J-S43016-24
NON-PRECEDENTIAL DECISION - SEE SUPERIOR COURT O.P. 65.37
COMMONWEALTH OF PENNSYLVANIA : IN THE SUPERIOR COURT OF : PENNSYLVANIA : v. : : : DWAYNE HILL : : Appellant : No. 1840 EDA 2024
Appeal from the PCRA Order Entered June 14, 2024 In the Court of Common Pleas of Philadelphia County Criminal Division at No: CP-51-CR-0505682-1990
BEFORE: BOWES, J., STABILE, J., and KUNSELMAN, J.
MEMORANDUM BY STABILE, J.: FILED APRIL 10, 2025
Appellant, Dwayne Hill, pro se, appeals from the order of the Court of
Common Pleas of Philadelphia County denying his petition filed pursuant to
the Post Conviction Relief Act (“PCRA”). 1 Upon review, we affirm.
The case facts and procedural history are not at issue here. Briefly, on
October 8, 1991, following a jury-trial, Appellant was convicted of second-
degree murder, robbery, criminal conspiracy, and possession of an instrument
of crime (“PIC”).

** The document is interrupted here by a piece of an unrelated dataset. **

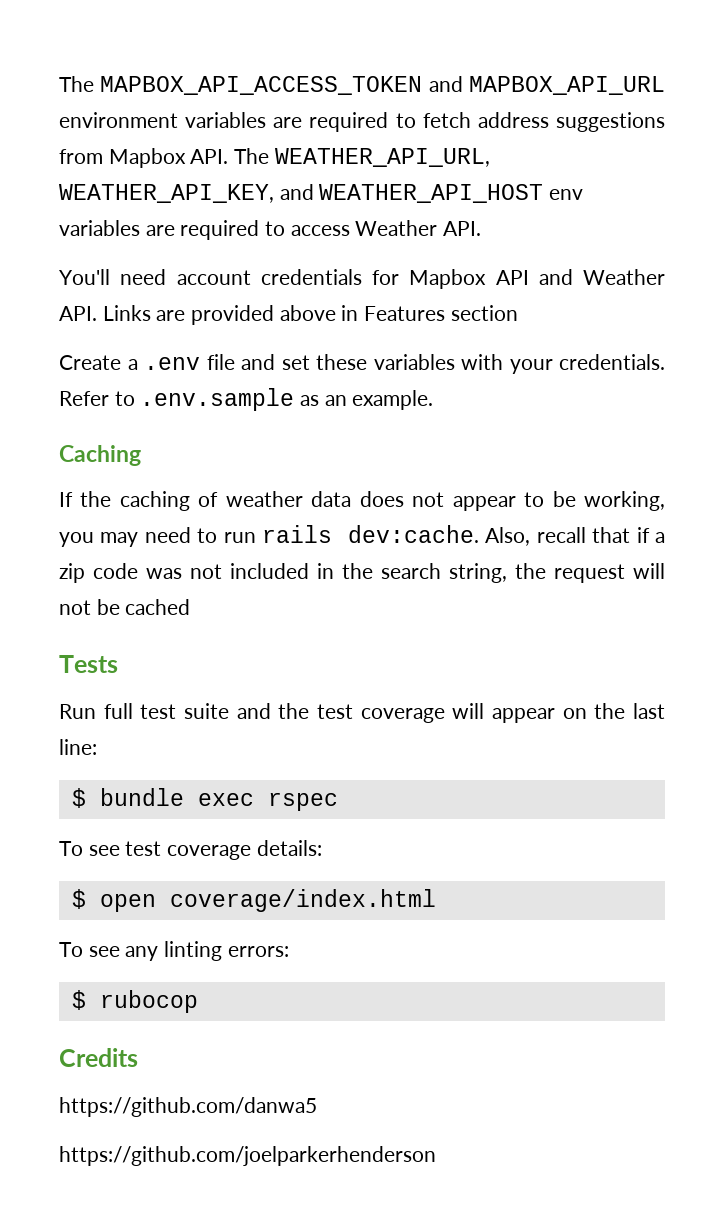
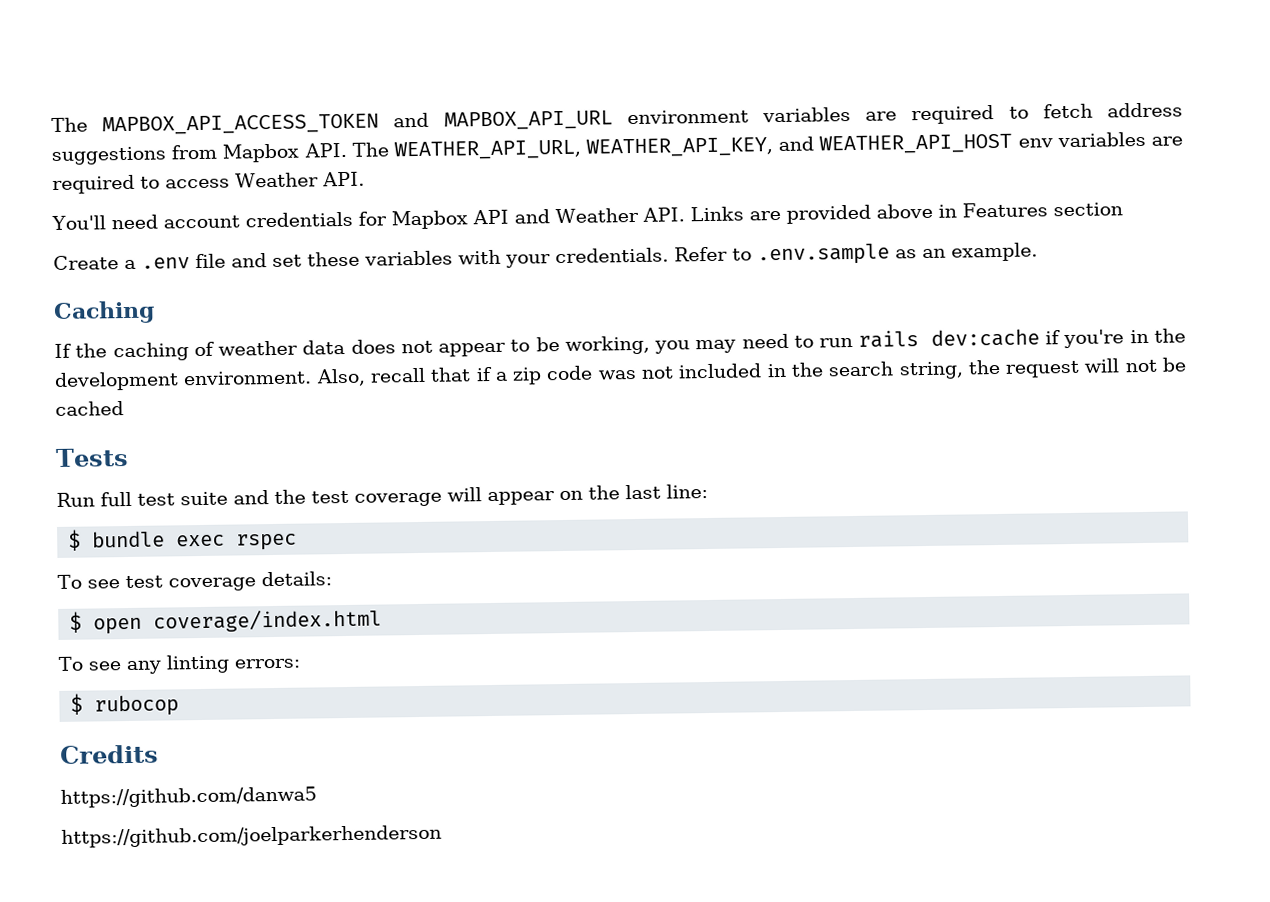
- If the caching of weather data does not appear to be working, you may need to run rails dev:cache.
+ If the caching of weather data does not appear to be working, you may need to run rails dev:cache if you're in the development environment.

He was sentenced to life imprisonment on the murder count,
with an aggregate concurrent term of two to 10 years for conspiracy and PIC.
On March 10, 1993, this Court affirmed the judgment of sentence. See
Commonwealth v. Hill, No. 2705 PHL 1992, unpublished memorandum (Pa.
Super. filed March 10, 1993).
1 42 Pa.C.S.A §§ 9541–46.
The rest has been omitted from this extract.